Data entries
::::::

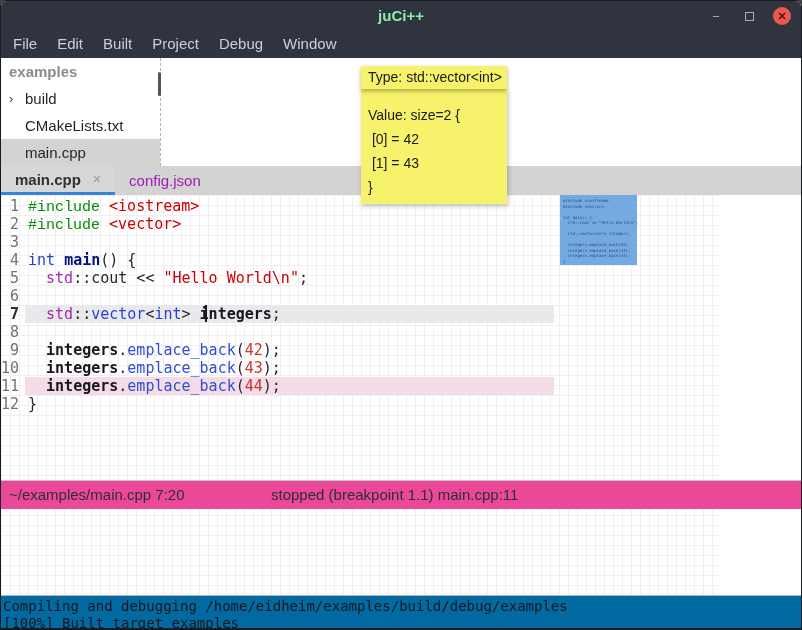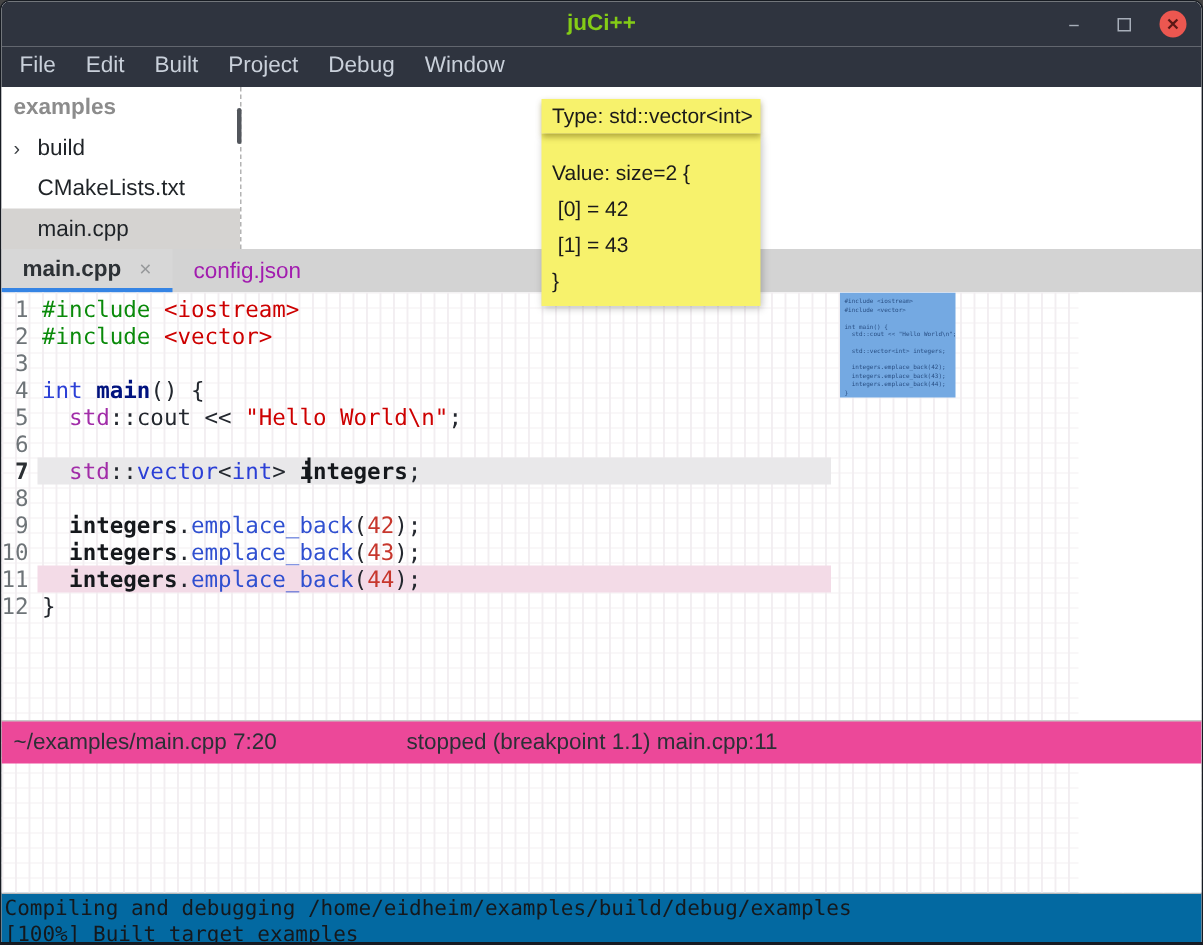--- a/index.html
+++ b/index.html
@@ -5,21 +5,21 @@
   * { margin:0; padding:0; box-sizing:border-box; }
   html,body { background:#444; font-family:"Liberation Sans", sans-serif; }
   #window {
     position:relative; width:802px; height:630px; overflow:hidden;
     border:1px solid #171b22; border-bottom-width:2px;
     border-radius:6px 6px 0 0; background:#fff;
   }
   
   #titlebar { position:relative; height:30px; background:#2f343f; border-radius:5px 5px 0 0; }
   #title { position:absolute; left:0; right:0; top:0; height:30px; line-height:30px;
-           text-align:center; color:#84cc16; font-size:15px; font-weight:bold; }
+           text-align:center; color:#86efac; font-size:15px; font-weight:bold; }
   #controls { position:absolute; right:10px; top:0; height:30px; display:flex; align-items:center; gap:15px; }
   .ctl { width:18px; height:18px; display:flex; align-items:center; justify-content:center;
          color:#a7aeb9; font-size:13px; cursor:default; }
   #btn-max span { display:block; width:9px; height:9px; border:1.5px solid #a7aeb9; }
   #btn-close { background:#ec5750; border-radius:50%; color:#5a1715; font-size:11px; font-weight:bold; }
   
   #menubar { height:27px; background:#2f343f; display:flex; align-items:center; padding-left:2px; }
   .mitem { color:#c9d0da; font-size:15px; padding:0 10px; height:27px; line-height:26px; }
   
   #content { position:relative; display:flex; height:422px; background:#fff;flex-direction:column; }
@@ -45,21 +45,21 @@
       linear-gradient(to bottom, #f2eef1 1px, transparent 1px) left top / 9px 10px repeat,
       #fff;
   }
   #rows { position:absolute; left:0; top:2px; width:559px; font-family:"DejaVu Sans Mono", monospace; font-size:15px; }
   .row { height:18px; line-height:18px; white-space:pre; }
   .ln { display:inline-block; width:24px; padding-right:6px; text-align:right; color:#6e7478; vertical-align:top; }
   .row.cur .ln { color:#2b2f33; font-weight:bold; }
   .code { display:inline-block; width:529px; padding-left:3px; vertical-align:top; }
   .row.cur .code { background:#e9e8ea; }
   .row.bp  .code { background:#f3dbe7; }
-  .tk-pp  { color:#0a8a0a; }
+  .tk-pp  { color:#0a8a0a;font-family:Liberation Mono, monospace; }
   .tk-inc { color:#cd0000; }
   .tk-str { color:#cd0000; }
   .tk-kw  { color:#2b3fd6; }
   .tk-fnc { color:#2f4fd0; }
   .tk-fn  { color:#00127e; font-weight:bold; }
   .tk-ns  { color:#a12ca8; }
   .tk-num { color:#c7372d; }
   .tk-pl  { color:#23272e; }
   .tk-var { color:#15181c; font-weight:bold; }
   #cursor { position:absolute; left:204px; top:110px; width:2px; height:17px; background:#15181c; }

::::::

TASK STATEMENT
Using the records above, find and show each line with the string "vertical".

SOLUTION TO THIS EXERCISE
   .ln { display:inline-block; width:24px; padding-right:6px; text-align:right; color:#6e7478; vertical-align:top; }
   .code { display:inline-block; width:529px; padding-left:3px; vertical-align:top; }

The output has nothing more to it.